List every line in this data where the string "calculates" occurs.

-- Listed records follows --

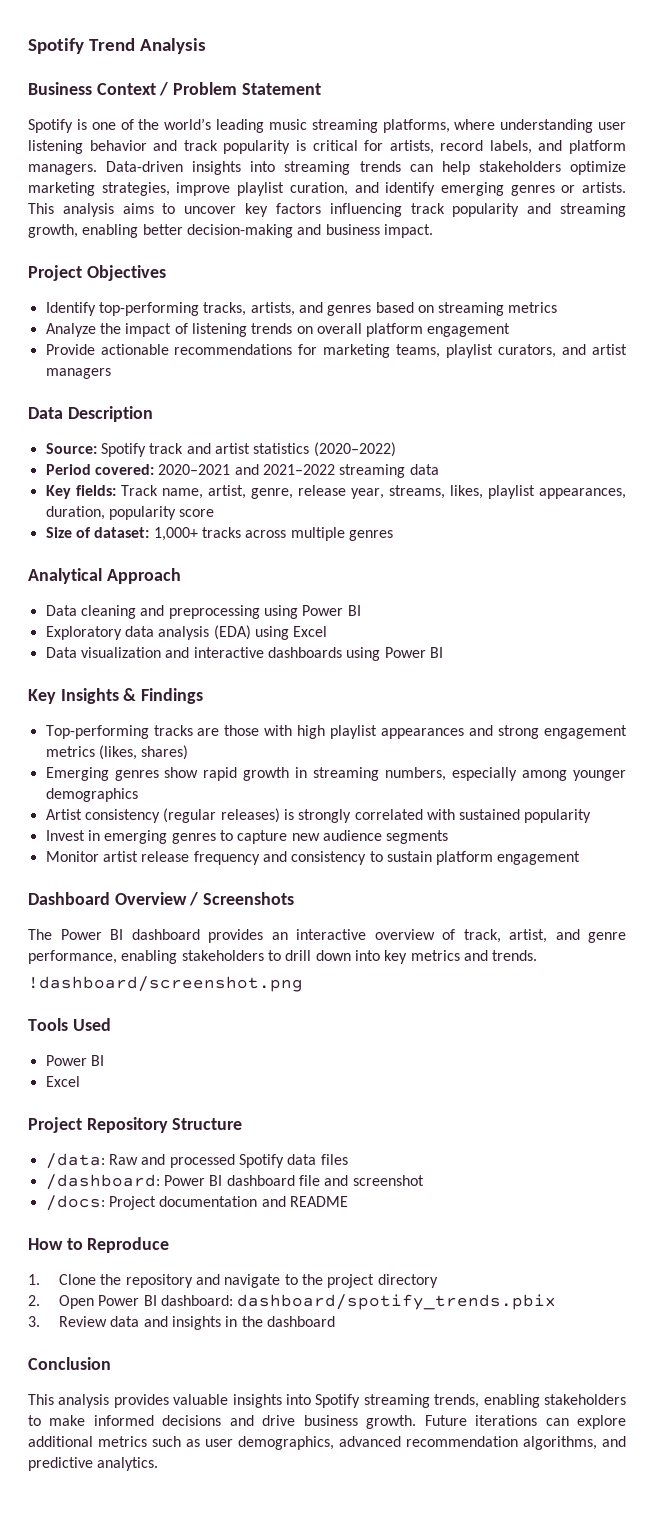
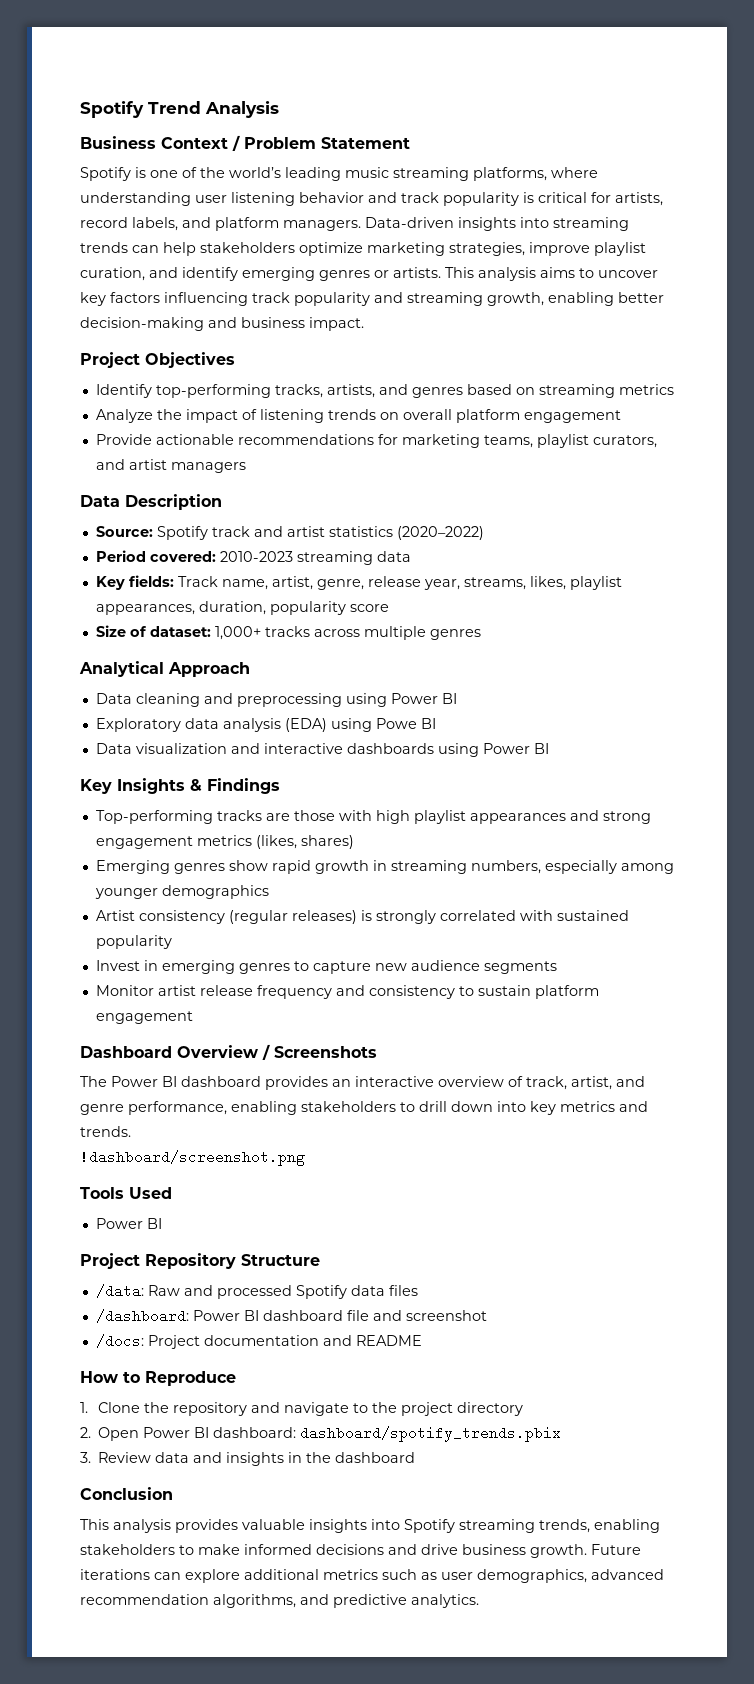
- Period covered: 2020–2021 and 2021–2022 streaming data
+ Period covered: 2010-2023 streaming data
- Exploratory data analysis (EDA) using Excel
+ Exploratory data analysis (EDA) using Powe BI
  Tools Used
  Power BI
- Excel

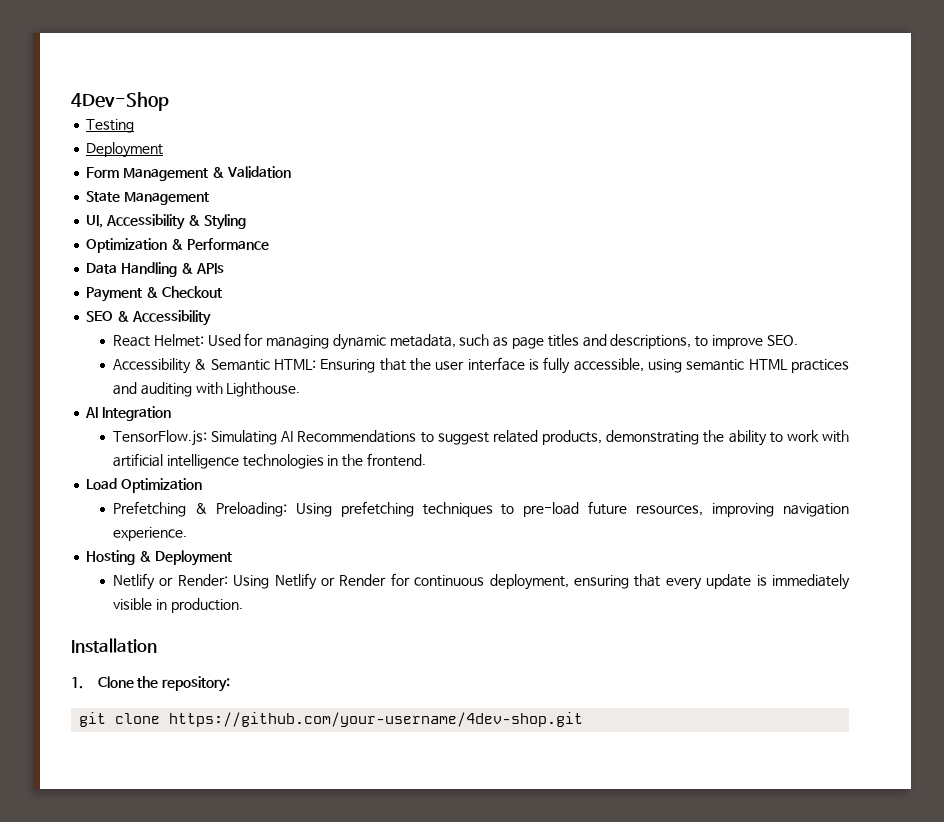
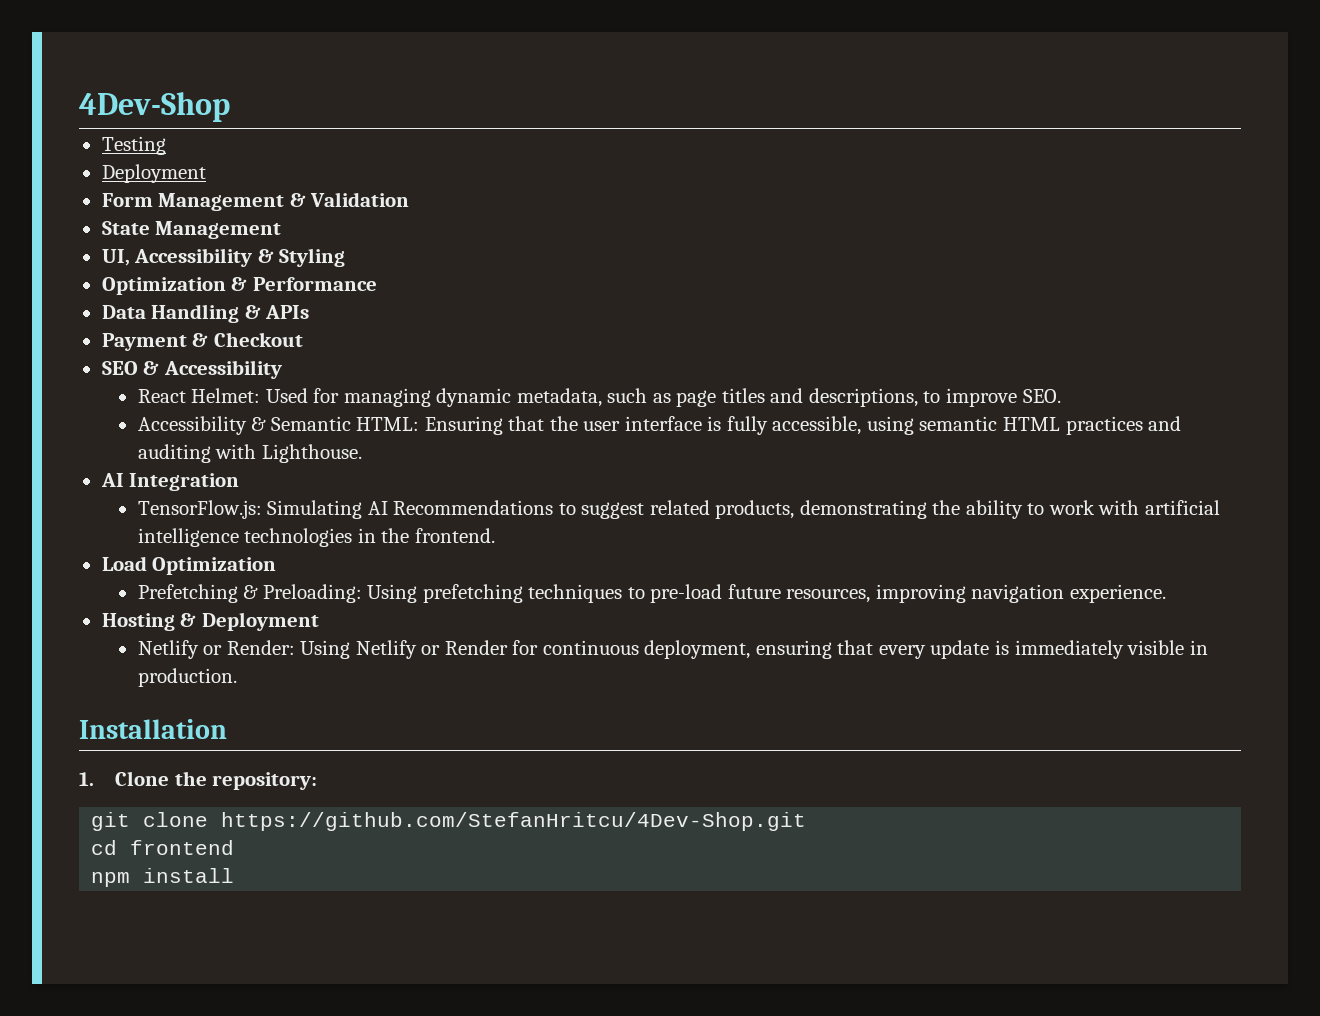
- git clone https://github.com/your-username/4dev-shop.git
+ git clone https://github.com/StefanHritcu/4Dev-Shop.git
+ cd frontend
+ npm install

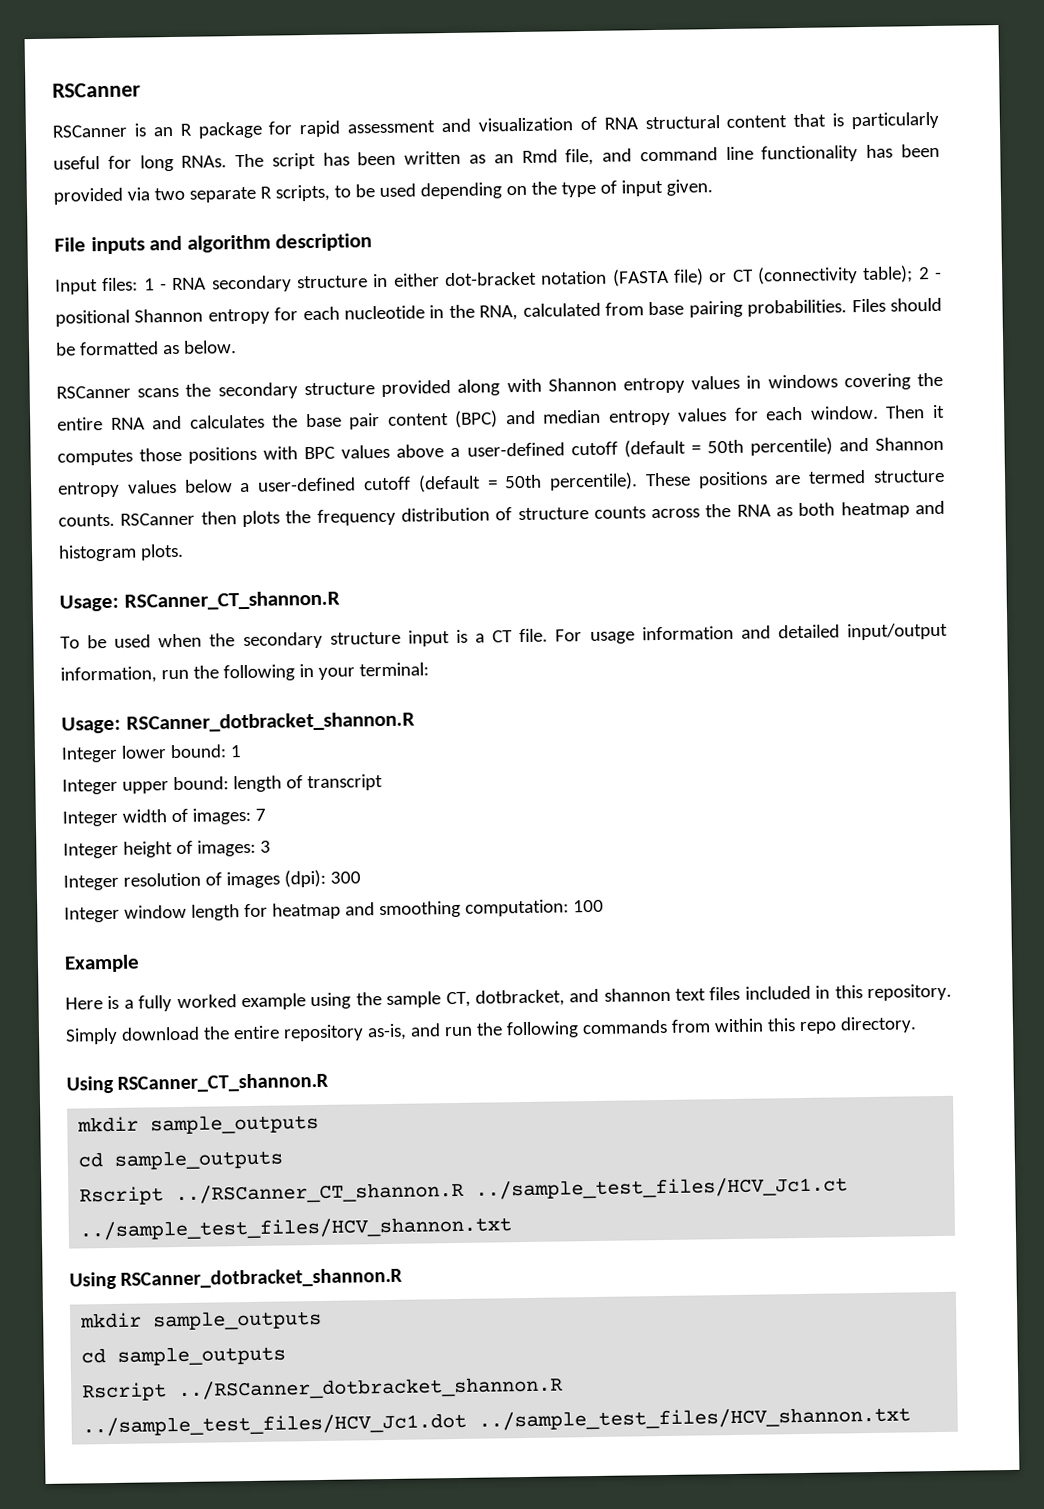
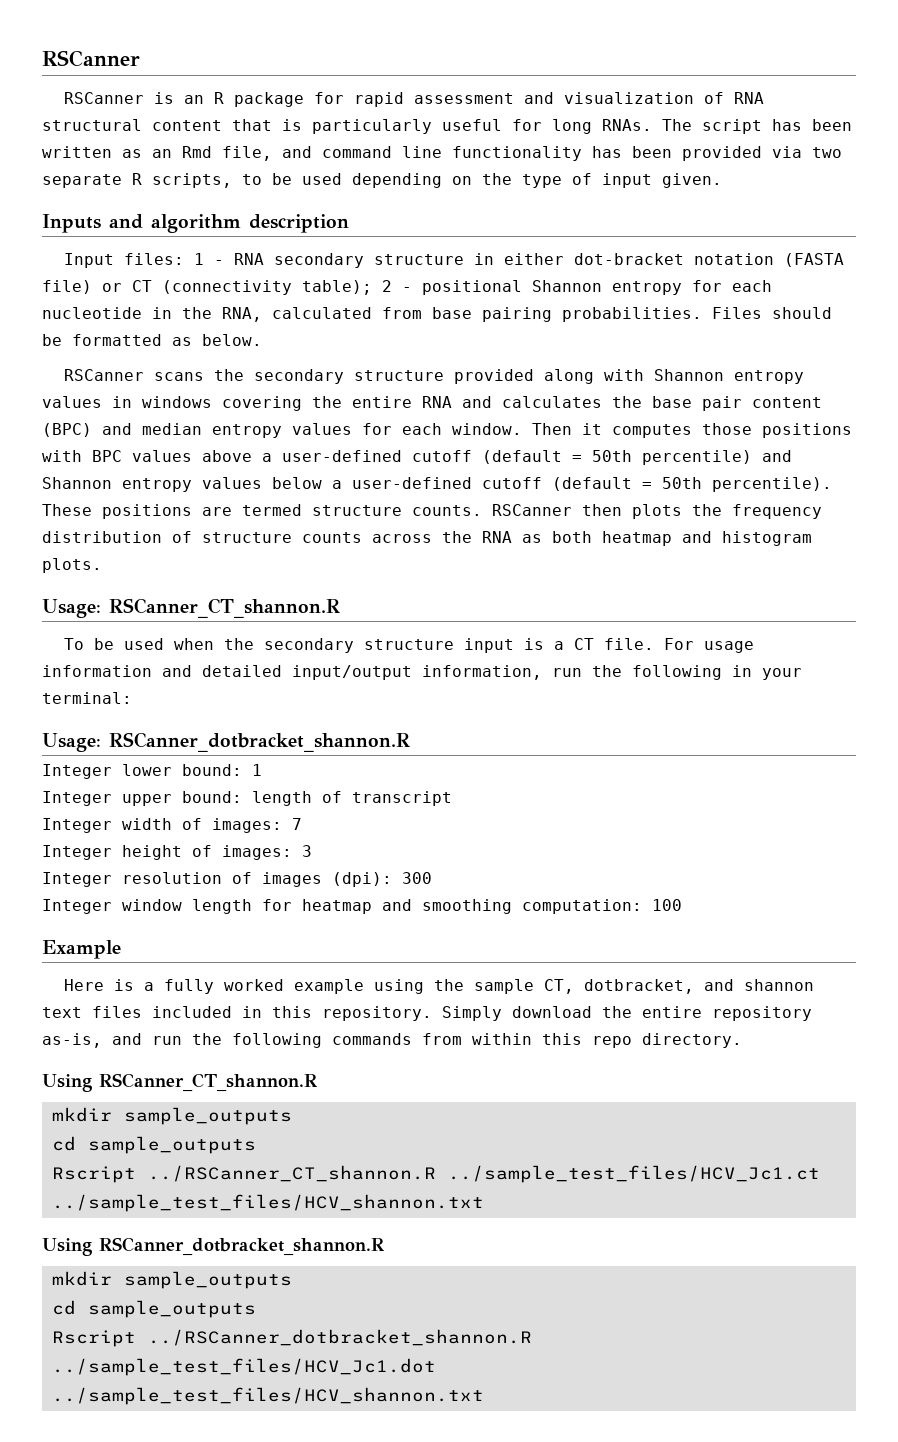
- File inputs and algorithm description
+ Inputs and algorithm description

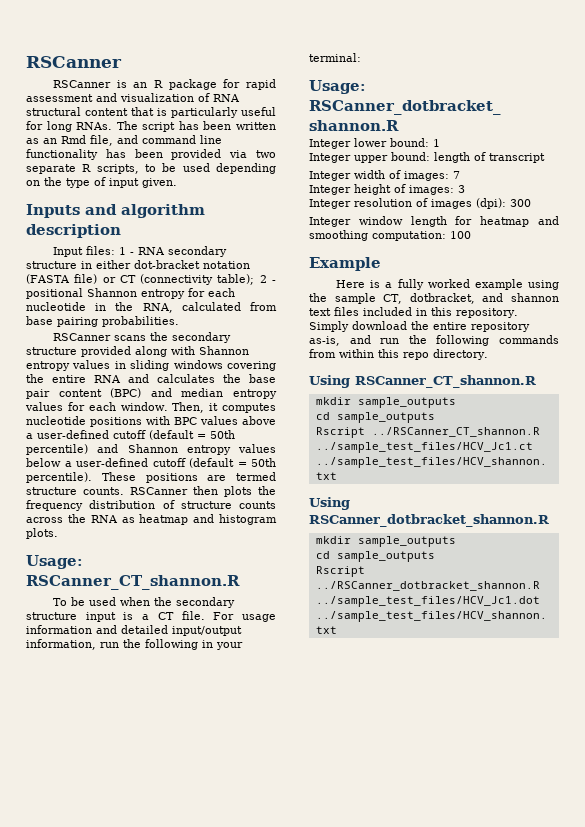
- Files should be formatted as below.
- RSCanner scans the secondary structure provided along with Shannon entropy values in windows covering the entire RNA and calculates the base pair content (BPC) and median entropy values for each window.
+ RSCanner scans the secondary structure provided along with Shannon entropy values in sliding windows covering the entire RNA and calculates the base pair content (BPC) and median entropy values for each window.
- Then it computes those positions with BPC values above a user-defined cutoff (default = 50th percentile) and Shannon entropy values below a user-defined cutoff (default = 50th percentile).
+ Then, it computes nucleotide positions with BPC values above a user-defined cutoff (default = 50th percentile) and Shannon entropy values below a user-defined cutoff (default = 50th percentile).
- RSCanner then plots the frequency distribution of structure counts across the RNA as both heatmap and histogram plots.
+ RSCanner then plots the frequency distribution of structure counts across the RNA as heatmap and histogram plots.

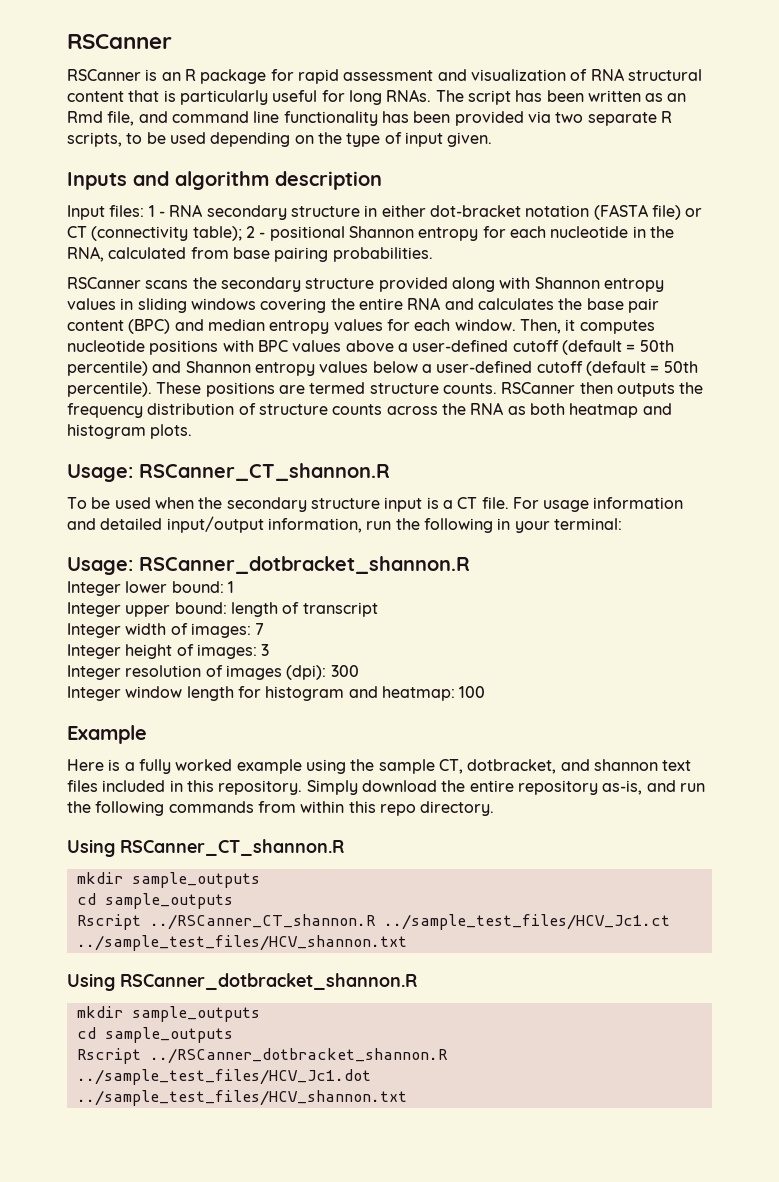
- RSCanner then plots the frequency distribution of structure counts across the RNA as heatmap and histogram plots.
+ RSCanner then outputs the frequency distribution of structure counts across the RNA as both heatmap and histogram plots.
- Integer window length for heatmap and smoothing computation: 100
+ Integer window length for histogram and heatmap: 100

-- Listed records concluded --

__Written answer__:
- RSCanner scans the secondary structure provided along with Shannon entropy values in windows covering the entire RNA and calculates the base pair content (BPC) and median entropy values for each window.
+ RSCanner scans the secondary structure provided along with Shannon entropy values in sliding windows covering the entire RNA and calculates the base pair content (BPC) and median entropy values for each window.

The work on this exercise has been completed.